The market should inevitably cool in 2012 as housing supply begins to outstrip demand, and consumer debt hovers at historic high levels, the head of Canadian Imperial Bank of Commerce told an investor conference on Tuesday.
CIBC chief executive officer Gerry McCaughey told analysts and investors in Toronto that the housing market is “leaning heavily into an area that might be peaking,” and instead will begin to soften.
His comments came as the heads of Royal Bank of Canada and Bank of Montreal also expressed concern over cooling housing prices, particularly in the condo markets in Toronto and Vancouver, where capacity is significantly overbuilt.
Even as new data from the Canada Mortgage and Housing Corp. on Tuesday indicated the market finished the year strong, with housing starts up more than 7 per cent in December, the banks indicated the outlook is growing more tenuous.
“When you look at markets like Vancouver and Toronto, there is a level of caution from a risk perspective that is higher today than it would have been a few years ago,” RBC CEO Gordon Nixon told the conference.
Bank of Montreal CEO Bill Downe agreed, but said he didn’t think a hard crash in real estate prices similar to what happened in the United States will happen in Canada.
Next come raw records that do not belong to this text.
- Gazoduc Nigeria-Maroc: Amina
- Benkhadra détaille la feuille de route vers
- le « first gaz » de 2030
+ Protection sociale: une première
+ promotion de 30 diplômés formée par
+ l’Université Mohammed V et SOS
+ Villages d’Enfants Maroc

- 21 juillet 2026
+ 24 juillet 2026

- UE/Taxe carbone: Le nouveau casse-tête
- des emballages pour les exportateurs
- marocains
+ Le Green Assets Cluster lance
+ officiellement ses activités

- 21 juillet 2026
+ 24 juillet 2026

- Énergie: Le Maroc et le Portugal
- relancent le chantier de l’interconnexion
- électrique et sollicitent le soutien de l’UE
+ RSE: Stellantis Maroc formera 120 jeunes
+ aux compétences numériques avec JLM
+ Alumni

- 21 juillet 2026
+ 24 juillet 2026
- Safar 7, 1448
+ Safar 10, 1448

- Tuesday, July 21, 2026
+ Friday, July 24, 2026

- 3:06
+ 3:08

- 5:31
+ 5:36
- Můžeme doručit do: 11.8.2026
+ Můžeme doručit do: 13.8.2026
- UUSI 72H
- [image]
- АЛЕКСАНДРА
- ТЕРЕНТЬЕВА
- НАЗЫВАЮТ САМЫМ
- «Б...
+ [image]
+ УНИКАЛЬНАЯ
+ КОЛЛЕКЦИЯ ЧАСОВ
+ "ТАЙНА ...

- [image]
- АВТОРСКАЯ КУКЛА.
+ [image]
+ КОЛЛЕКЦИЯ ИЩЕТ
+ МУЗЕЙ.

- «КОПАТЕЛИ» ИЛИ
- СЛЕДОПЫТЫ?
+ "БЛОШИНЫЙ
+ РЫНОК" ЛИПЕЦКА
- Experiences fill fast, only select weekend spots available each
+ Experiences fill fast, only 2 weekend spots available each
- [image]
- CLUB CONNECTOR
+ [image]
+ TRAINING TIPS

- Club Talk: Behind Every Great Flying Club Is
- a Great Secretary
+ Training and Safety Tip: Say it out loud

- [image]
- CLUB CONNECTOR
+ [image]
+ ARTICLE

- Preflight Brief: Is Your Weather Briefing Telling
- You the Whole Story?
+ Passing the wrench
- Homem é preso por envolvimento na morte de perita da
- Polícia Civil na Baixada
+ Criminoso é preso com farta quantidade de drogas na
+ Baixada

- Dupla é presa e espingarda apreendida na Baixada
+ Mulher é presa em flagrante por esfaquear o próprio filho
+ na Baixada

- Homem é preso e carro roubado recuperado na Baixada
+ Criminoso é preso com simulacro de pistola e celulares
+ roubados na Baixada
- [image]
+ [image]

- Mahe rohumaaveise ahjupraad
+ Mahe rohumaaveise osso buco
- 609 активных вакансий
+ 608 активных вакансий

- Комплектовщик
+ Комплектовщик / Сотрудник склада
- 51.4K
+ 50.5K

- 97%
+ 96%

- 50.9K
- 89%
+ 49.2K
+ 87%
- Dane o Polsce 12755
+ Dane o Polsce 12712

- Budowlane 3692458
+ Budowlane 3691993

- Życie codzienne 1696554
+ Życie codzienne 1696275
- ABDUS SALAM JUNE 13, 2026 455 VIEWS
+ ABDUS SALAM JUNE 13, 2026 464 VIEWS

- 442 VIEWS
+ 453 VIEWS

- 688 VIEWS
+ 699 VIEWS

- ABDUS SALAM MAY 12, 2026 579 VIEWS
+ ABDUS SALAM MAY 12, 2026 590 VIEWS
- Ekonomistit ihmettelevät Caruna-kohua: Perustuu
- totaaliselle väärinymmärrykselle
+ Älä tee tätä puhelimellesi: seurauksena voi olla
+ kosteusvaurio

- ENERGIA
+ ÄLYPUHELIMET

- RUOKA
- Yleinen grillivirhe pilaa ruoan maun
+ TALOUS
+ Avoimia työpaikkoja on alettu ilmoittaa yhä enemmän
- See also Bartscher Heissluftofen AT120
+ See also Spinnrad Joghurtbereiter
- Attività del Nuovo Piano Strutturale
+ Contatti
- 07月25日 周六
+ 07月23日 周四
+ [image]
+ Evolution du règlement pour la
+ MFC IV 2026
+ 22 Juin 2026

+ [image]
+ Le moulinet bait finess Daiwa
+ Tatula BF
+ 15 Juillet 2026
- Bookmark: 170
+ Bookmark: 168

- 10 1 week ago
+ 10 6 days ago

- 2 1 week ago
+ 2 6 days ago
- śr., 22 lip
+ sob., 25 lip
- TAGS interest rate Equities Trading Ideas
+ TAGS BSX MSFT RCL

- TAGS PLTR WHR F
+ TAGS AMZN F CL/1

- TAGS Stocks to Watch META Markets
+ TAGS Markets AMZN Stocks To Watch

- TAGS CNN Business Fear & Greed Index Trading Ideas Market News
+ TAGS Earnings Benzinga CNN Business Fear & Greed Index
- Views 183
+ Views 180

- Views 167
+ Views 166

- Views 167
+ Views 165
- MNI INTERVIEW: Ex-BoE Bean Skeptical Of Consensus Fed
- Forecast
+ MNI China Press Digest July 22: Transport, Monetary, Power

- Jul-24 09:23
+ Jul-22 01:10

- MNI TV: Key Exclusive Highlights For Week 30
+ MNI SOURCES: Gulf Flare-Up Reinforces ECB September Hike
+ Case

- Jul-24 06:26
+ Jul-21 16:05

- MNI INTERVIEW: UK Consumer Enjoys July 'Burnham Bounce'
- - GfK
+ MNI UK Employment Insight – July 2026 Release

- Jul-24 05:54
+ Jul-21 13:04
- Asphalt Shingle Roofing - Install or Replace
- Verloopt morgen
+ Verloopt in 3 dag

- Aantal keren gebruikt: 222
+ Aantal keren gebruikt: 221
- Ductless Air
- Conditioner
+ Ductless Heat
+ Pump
But the Canadian market will likely drift downward from its high levels in recent years. “I wouldn’t give up on the Canadian housing market, but … there has to be a landing.” Mr. Downe said.
Analysts have worried about a housing slump in Canada. But any moderation seen in the market so far is merely a retreat from inflated levels compared with the country’s 10-year average, rather than a drop below historic norms, a report by BMO said this week.
That growth has been driven in large part by low interest rates and the banks’ willingness to lend. At CIBC, Mr. McCaughey said mortgage lending expanded so rapidly in recent years, that the market may now be nearing its zenith. Low rates and lending growth has helped fuel the economy, but they have also helped exhaust some demand for the years ahead, he suggested.
“We now have more than a trillion dollars of mortgage debt in this country. And it’s not very long ago that it was [less than $700-billion]” Mr. McCaughey said. “I don’t think that’s happening again. That’s what was necessary to fuel part of what got Canada through this recession in fine shape, so there’s a good consequence of it. It wasn’t all bad. But it’s something that has pulled demand forward.”
Mr. Nixon said RBC has conducted stress tests on its books for a decline in housing prices of as much as 25 per cent. Though the bank doesn’t figure the situation will become that dire, it is comfortable its lending operations could withstand such a large hit if one were to occur, particularly in the Vancouver and Toronto condominium markets. The bank’s exposure to the Canadian condo development market is about $2-billion, Mr. Nixon said.
“We feel very comfortable that we can manage through a significant downturn,” Mr. Nixon told analysts. “But again there would be ancillary impact,” he added, suggesting the bigger concern would be a downturn in the broader economy, in terms of housing demand and growth.
At BMO, Mr. Downe said his bank’s exposure to the condo market is lower than RBC’s, but did not give a specific figure. Though the concerns of both banks are not limited to only condominium construction in Vancouver and Toronto, that is where the market is most exposed, the CEOs said. Any problems would show up there first.
“There’s no question that the warning signs around the Canadian housing market have been visible for more than a year,” Mr. Downe said. “And I think that particularly with respect to two markets, Toronto and Vancouver, investor-owned condo properties have got to be a cause for concern, just because of supply and demand.”
Mr. Nixon said he isn’t worried of a drastic collapse in prices like the one seen in the United States in recent years.
“Notwithstanding the fact that yet there is a concern about consumer credit levels [in Canada] I think it’s also very important to constantly reiterate the structural differences between markets in Canada and markets in the places like the United States,” Mr. Nixon said.
“When you look at the overall Canadian bank lending levels, when you look at the presales, when you look at the customers that we’re dealing with, we feel pretty comfortable that, notwithstanding there’s vulnerability, we can manage through it.”